Is there some sort of standard for the size of things? Like names on the back of a hat? Names on the front of a polo? Logo size on a hat? Logo size on a polo?
I know with screen printing we have standards where things fall in. I haven't seen any thing with regards to embroidery.

Thanks for and help.


----------



## LTPEMB (Jul 10, 2015)

there are semi standard sizes. In the industry usually its called "Sleeve, Left Chest, Full back, Hat, ect." as for actual measurements for each not really "standard"


----------



## SunEmbroidery (Oct 18, 2007)

Text like an individual's name should be readable from a close distance so the name can be "read". Smaller businesses often want their name to be fairly big while a larger business may not want the individual's name to distract from the business logo. The placement of the name can partially determine the size. If the name is placed below a LC logo that can restrict the size of the name depending on the size of the logo and the hoop.

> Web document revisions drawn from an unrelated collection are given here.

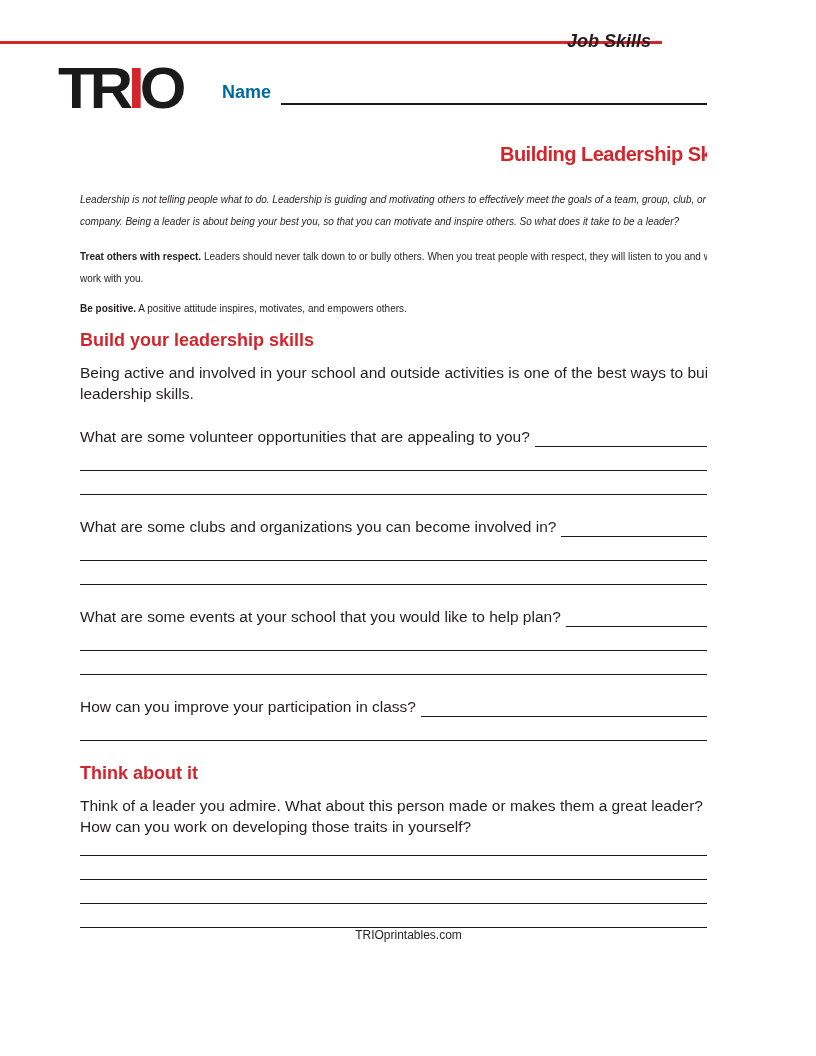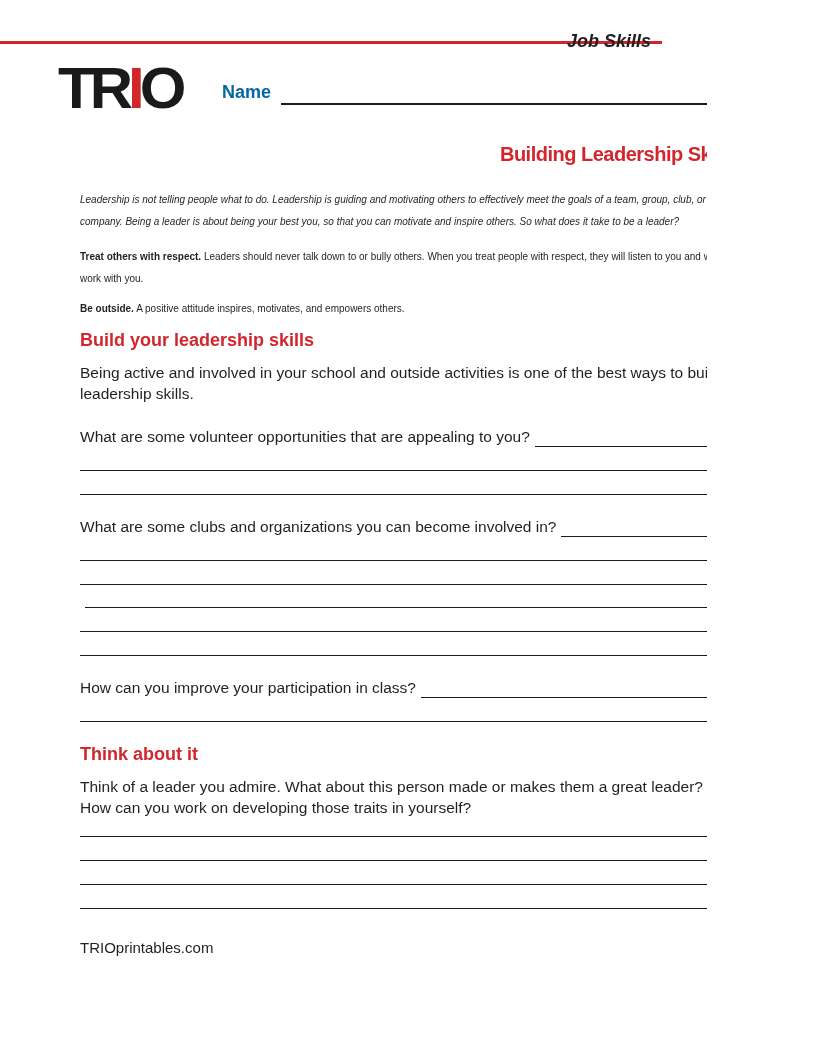--- a/index.html
+++ b/index.html
@@ -105,7 +105,7 @@
     <p class="intro">Leadership is not telling people what to do. Leadership is guiding and motivating others to effectively meet the goals of a team, group, club, or company. Being a leader is about being your best you, so that you can motivate and inspire others. So what does it take to be a leader?</p>
 
     <p class="tip"><b>Treat others with respect.</b><span> Leaders should never talk down to or bully others. When you treat people with respect, they will listen to you and want to work with you.</span></p>
-    <p class="tip"><b>Be outside.</b><span> A positive attitude inspires, motivates, and empowers others.</span></p>
+    <p class="tip"><b>Be positive.</b><span> A positive attitude inspires, motivates, and empowers others.</span></p>
 
     <h2 class="section-heading">Build your leadership skills</h2>
     <p class="section-intro">Being active and involved in your school and outside activities is one of the best ways to build leadership skills.</p>

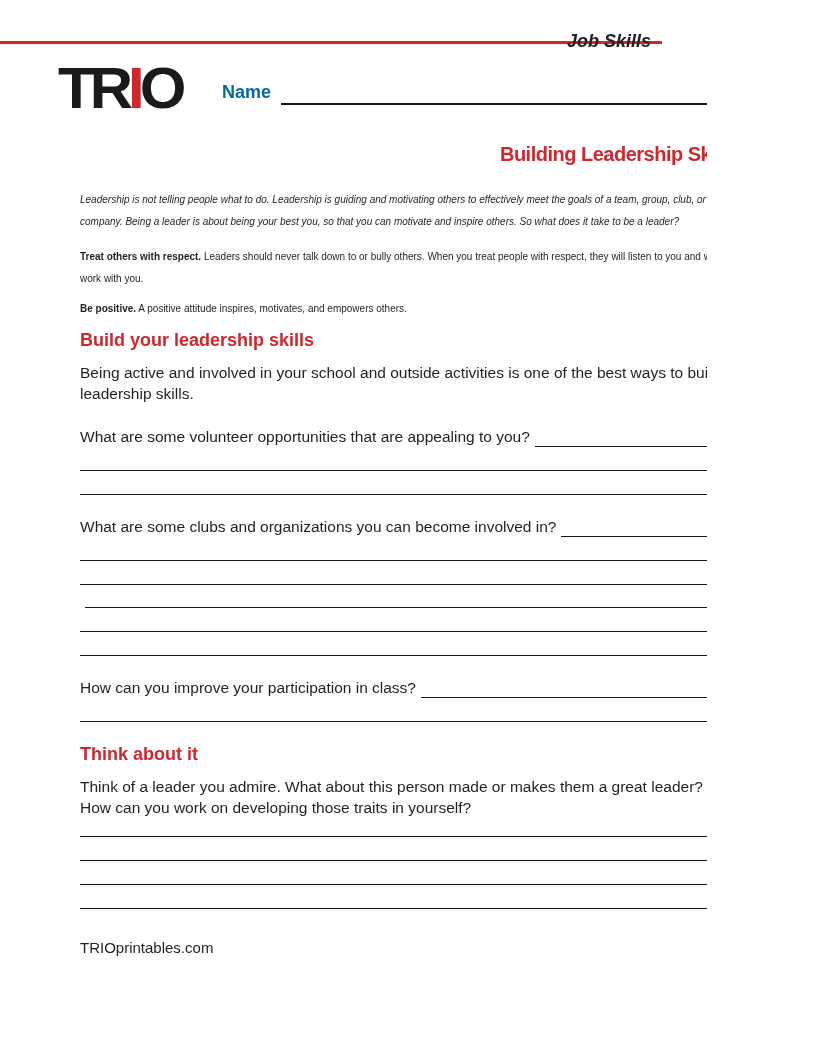--- a/index.html
+++ b/index.html
@@ -130,6 +130,7 @@
 
     <div class="question-block">
       <div class="question-row">
+        <span class="q-text">What are some events at your school that you would like to help plan?</span>
         <span class="q-blank"></span>
       </div>
       <div class="answer-line"></div>

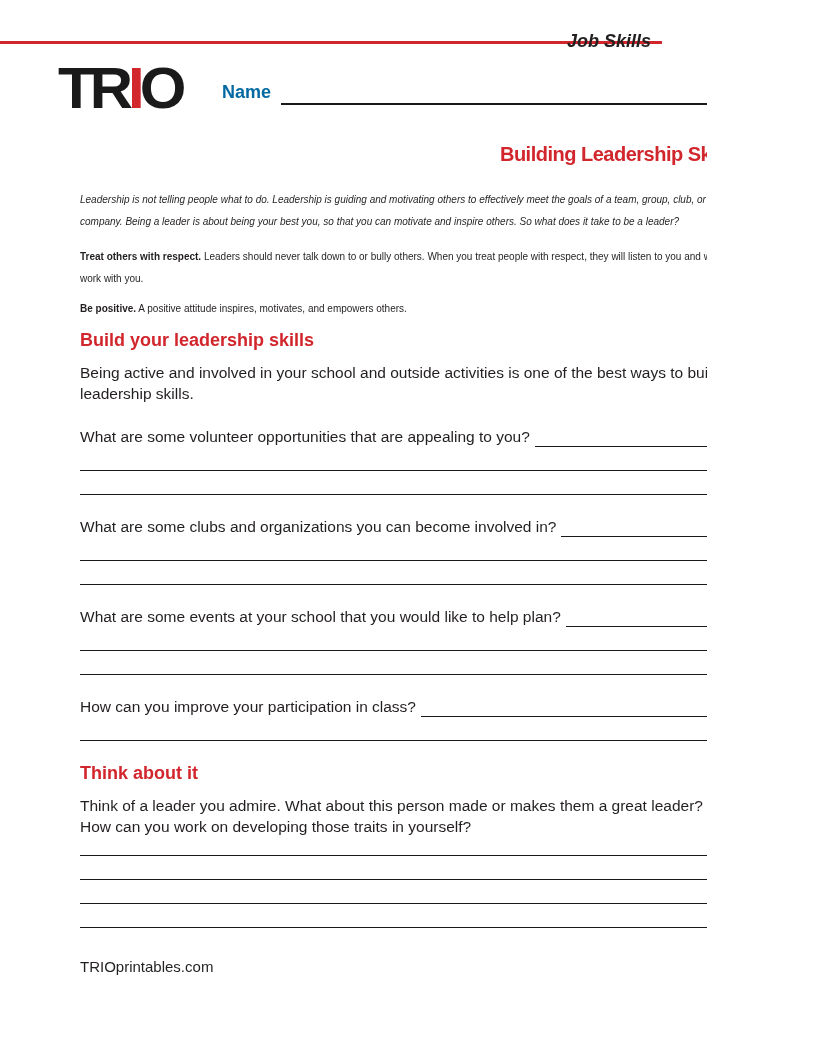--- a/index.html
+++ b/index.html
@@ -81,8 +81,8 @@
   .think-lines .answer-line{height:23px;}
   .think-lines .answer-line:first-child{height:17px;}
   .footer{
-    margin-top:30px;
-    font-size:15px;color:#231f20;
+    text-align:center;
+    font-size:12px;color:#231f20;
   }
 </style>
 </head>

Hat logos are usually restricted to 2.25" - 2.5" high. The maximum width is usually 4" or close to that. Most LC logos for shirts range from 2.25" - 3.75" wide. Depending on the desired look and the amount of detail they can be larger or smaller. Many logo with small text are 4" - 4.15" wide to accommodate the text. It can also depend on the type of group and who will be wearing the garments. Some businesses want a more subtle look while athletic groups usually want a larger logo. If a group has a number of smaller people then a large logo can look too big whereas if the group consists mostly of large people then a larger design will work better.


----------



## binki (Jul 16, 2006)

Plus 1 on what Jennifer said. One thing I can add is specialty items. We have had a few customers that would be on TV or in Film. The main thing for them was it to have placement and readability. The average Joe though, go with a standard and that is pretty much it.


----------



## SunEmbroidery (Oct 18, 2007)

To add, I always give the dimensions of embroidery proofs so when customers approve a digital proof they are also agreeing to the size. If someone says they aren't sure about the size because they can't visualize it I suggest if they can't print the proof to scale then they should cut a piece of paper to size, tape it in the correct position on a garment, stand three feet away and try to picture their logo in the space of the paper. That suggestion helps most people. If that doesn't work then I would offer to send them an embroidered sample although I don't think that has actually happened.


----------